Society & Culture

New Zealander to demonstrate art, science of fire walking at UGA

Campbell
Condensed matter physicist John Campbell takes a walk across hot coals.

Athens, Ga. – To some, fire walking is an act of faith, belief or mind-over-matter, but for condensed matter physicist John Campbell, fire walking is a matter of thermal conductivity. Campbell will lecture on the subject at the University of Georgia Sept. 19 at 7 p.m. in the physics auditorium.

Campbell, a retired physicist from the University of Canterbury in Christchurch, New Zealand, will offer a fire-walking demonstration in the quad adjacent to the physics building following the lecture. The lecture and demonstration are free and open to the public.

“I started doing this when charlatans were charging $200 to train you to control your mind such that you can walk over red hot charcoal and be fine, and that’s just bunkum because anyone can do it,” Campbell said. “I’m a bit of a charlatan myself because I use science to explain how and why most anyone can do it.”

Campbell plans to discuss the reasons why anyone can fire walk and what the rules are, then invite those in attendance to give it try. He has visited and presented fire-walking demonstrations in Athens twice previously, most recently in 2005.

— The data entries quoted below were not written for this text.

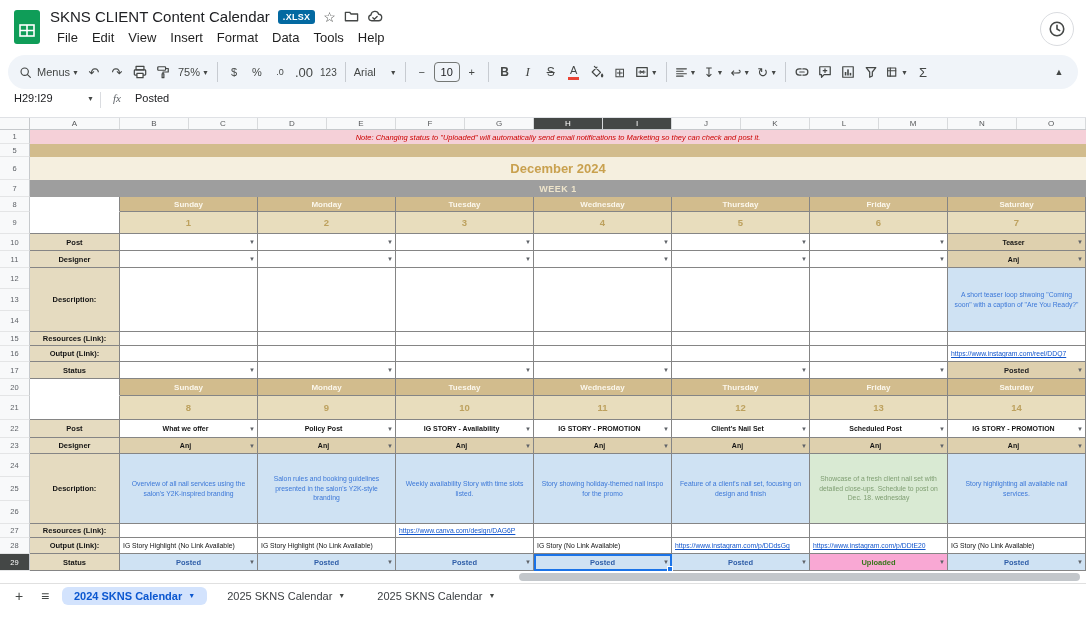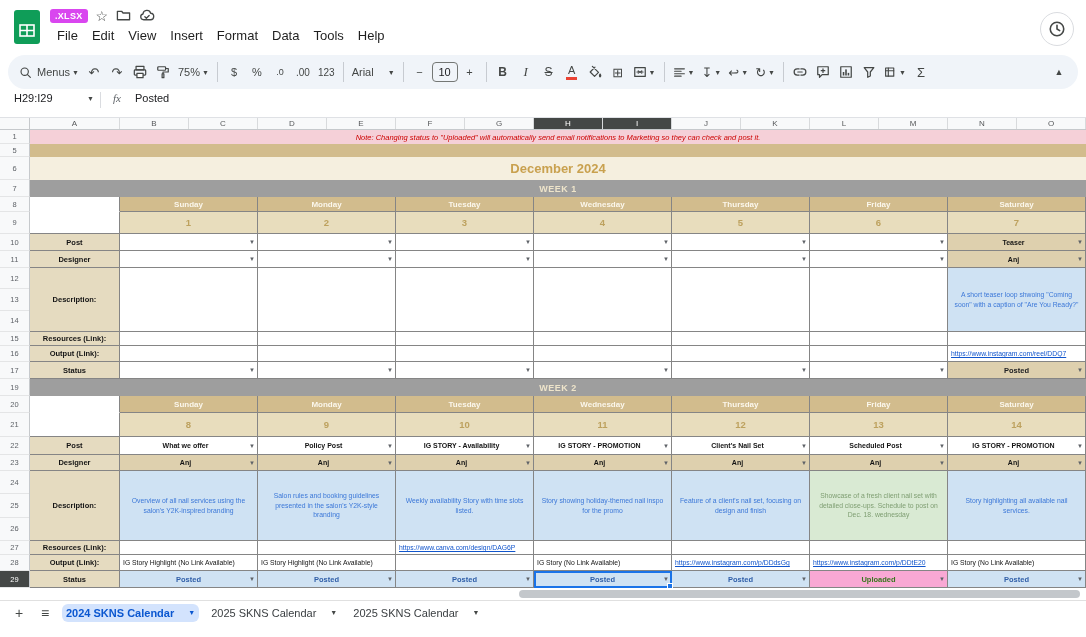--- a/index.html
+++ b/index.html
@@ -3,21 +3,21 @@
 <meta charset="utf-8">
 <style>
   *{box-sizing:border-box;margin:0;padding:0;}
   html,body{width:1086px;height:637px;overflow:hidden;background:#fff;
     font-family:"Liberation Sans",sans-serif;color:#202124;}
   
   .titlebar{height:54px;display:flex;align-items:flex-start;padding:8px 12px 0 14px;}
   .logo{margin-right:10px;margin-top:2px;}
   .title-block{display:flex;flex-direction:column;}
   .title-row{display:flex;align-items:center;gap:8px;font-size:15px;}
-  .badge{background:#d946ef;color:#fff;font-size:9px;font-weight:bold;padding:2px 5px;border-radius:3px;letter-spacing:.3px;}
+  .badge{background:#0369a1;color:#fff;font-size:9px;font-weight:bold;padding:2px 5px;border-radius:3px;letter-spacing:.3px;}
   .ticon{font-size:14px;color:#444746;line-height:1;}
   .menubar{display:flex;margin-top:3px;}
   .menu-item{font-size:13px;padding:2px 7px;border-radius:4px;color:#1f1f1f;cursor:default;}
   .titlebar-right{margin-left:auto;display:flex;align-items:center;margin-top:4px;}
   .hist-btn{width:34px;height:34px;border:1px solid #dadce0;border-radius:50%;display:flex;align-items:center;justify-content:center;background:#fff;}
   
   .toolbar-wrap{padding:1px 8px 3px 8px;height:38px;}
   .toolbar{height:34px;background:#f0f4f9;border-radius:17px;display:flex;align-items:center;padding:0 8px;gap:1px;}
   .tbtn{height:24px;min-width:22px;padding:0 3px;display:flex;align-items:center;justify-content:center;border-radius:4px;color:#444746;font-size:11px;white-space:nowrap;}
   .tglyph{font-size:13px;line-height:1;}
@@ -77,36 +77,37 @@
   .handle{position:absolute;right:-2px;bottom:-2px;width:6px;height:6px;background:#1a73e8;border:1px solid #fff;z-index:5;}
   
   .h12{height:12px}.h13{height:13px}.h14{height:14px}.h15{height:15px}.h16{height:16px}
   .h17{height:17px}.h18{height:18px}.h22{height:22px}.h23{height:23px}.h24{height:24px}
   .h64{height:64px}.h70{height:70px}
   
   .hscroll{height:12px;position:relative;background:#fff;}
   .hthumb{position:absolute;left:519px;right:6px;top:2px;height:8px;background:#c3c7cb;border-radius:4px;}
   .tabbar{height:24px;border-top:1px solid #e0e0e0;background:#fff;display:flex;align-items:center;padding-left:10px;gap:8px;font-size:11px;}
   .tbicon{font-size:14px;color:#444746;width:18px;text-align:center;}
-  .tab{display:flex;align-items:center;gap:12px;padding:3px 4px;color:#3c4043;white-space:nowrap;}
+  .tab{display:flex;align-items:center;gap:4px;padding:3px 12px;color:#3c4043;white-space:nowrap;}
   .tab .caret{font-size:7px;}
   .tab-active{background:#d3e3fd;color:#0b57d0;font-weight:bold;border-radius:6px;}
   .tab-active .caret{color:#0b57d0;}
 </style>
 </head>
 <body>
 
 <header class="titlebar">
   <svg class="logo" width="26" height="34" viewBox="0 0 26 34">
     <rect width="26" height="34" rx="3" fill="#0f9d58"></rect>
     <rect x="6" y="15" width="14" height="11" fill="none" stroke="#fff" stroke-width="1.6"></rect>
     <path d="M6 20.5 h14 M13 15 v11" stroke="#fff" stroke-width="1.6" fill="none"></path>
   </svg>
   <div class="title-block">
     <div class="title-row">
+      <span>SKNS CLIENT Content Calendar</span>
       <span class="badge">.XLSX</span>
       <span class="ticon">☆</span>
       <svg class="ic" width="15" height="15" viewBox="0 0 16 16">
         <path d="M1.5 3.5 h4.5 l1.5 1.8 h7 v7.2 h-13 z"></path>
       </svg>
       <svg class="ic" width="16" height="15" viewBox="0 0 17 16">
         <path d="M4.6 12.5 a3.1 3.1 0 0 1 -.4 -6.1 A4.2 4.2 0 0 1 12.4 5.6 a2.9 2.9 0 0 1 -.4 6.9 z"></path>
         <path d="M6.2 9.4 l1.6 1.6 l3 -3"></path>
       </svg>
     </div>
@@ -158,21 +159,21 @@
       </svg>
     </div>
     <div class="tbtn">
       <span>75%</span>
       <span class="caret">▼</span>
     </div>
     <div class="tdiv"></div>
     <div class="tbtn">$</div>
     <div class="tbtn">%</div>
     <div class="tbtn" style="font-size:9px">.0</div>
-    <div class="tbtn" style="font-size:10px">.00</div>
+    <div class="tbtn" style="font-size:13px">.00</div>
     <div class="tbtn" style="font-size:10px">123</div>
     <div class="tdiv"></div>
     <div class="tbtn">
       <span>Arial</span>
       <span class="caret" style="margin-left:14px">▼</span>
     </div>
     <div class="tdiv"></div>
     <div class="tbtn">−</div>
     <div class="sizebox">10</div>
     <div class="tbtn">+</div>
@@ -467,24 +468,20 @@
         <span></span>
         <span class="dd">▼</span>
       </div>
     <div class="cell dc stc ctr tanc">
         <span>Posted</span>
         <span class="dd">▼</span>
       </div>
   </div>
 
 
-  <div class="r h17">
-    <div class="gut">19</div>
-    <div class="mg wk ctr">WEEK 2</div>
-  </div>
 
   <div class="r h17">
     <div class="gut">20</div>
     <div class="cell ca nbb"></div>
     <div class="cell dc dayhdr ctr">Sunday</div>
     <div class="cell dc dayhdr ctr">Monday</div>
     <div class="cell dc dayhdr ctr">Tuesday</div>
     <div class="cell dc dayhdr ctr">Wednesday</div>
     <div class="cell dc dayhdr ctr">Thursday</div>
     <div class="cell dc dayhdr ctr">Friday</div>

Campbell is founder of the Ask-A-Scientist program that has a weekly column in three New Zealand newspapers and has organized more than 50 fire walks throughout the country. He has received several awards for his presentation of science to the public and is the author of “Rutherford Scientist Supreme” and producer of the documentary “Rutherford,” both based on the life of Ernest Rutherford, the New Zealand-born physicist known as the father of nuclear physics.